From the entries below, copy every line that has the word "none".

* _Saved data entries_:
☆ ☆ ☆ ☆ ☆

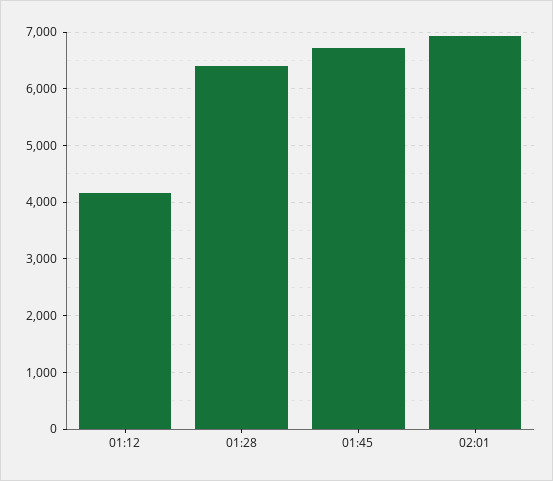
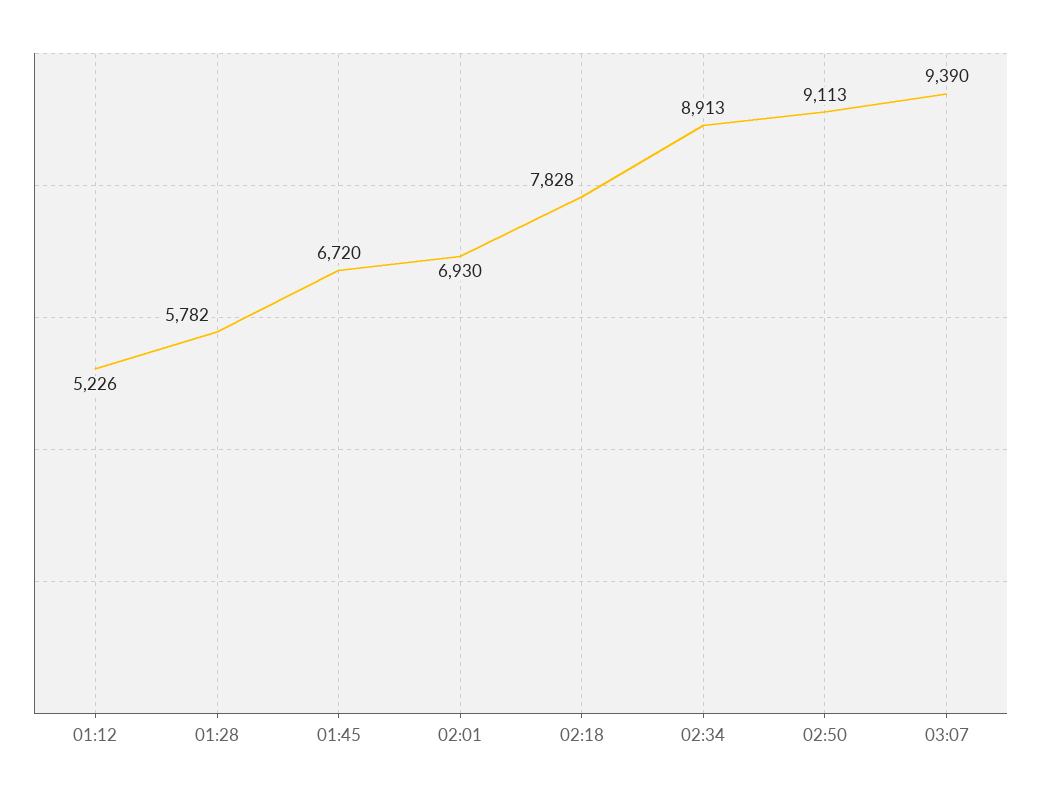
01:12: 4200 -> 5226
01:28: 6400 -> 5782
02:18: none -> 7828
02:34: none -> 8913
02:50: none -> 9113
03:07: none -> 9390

☆ ☆ ☆ ☆ ☆

* _Result of this exercise_:
02:18: none -> 7828
02:34: none -> 8913
02:50: none -> 9113
03:07: none -> 9390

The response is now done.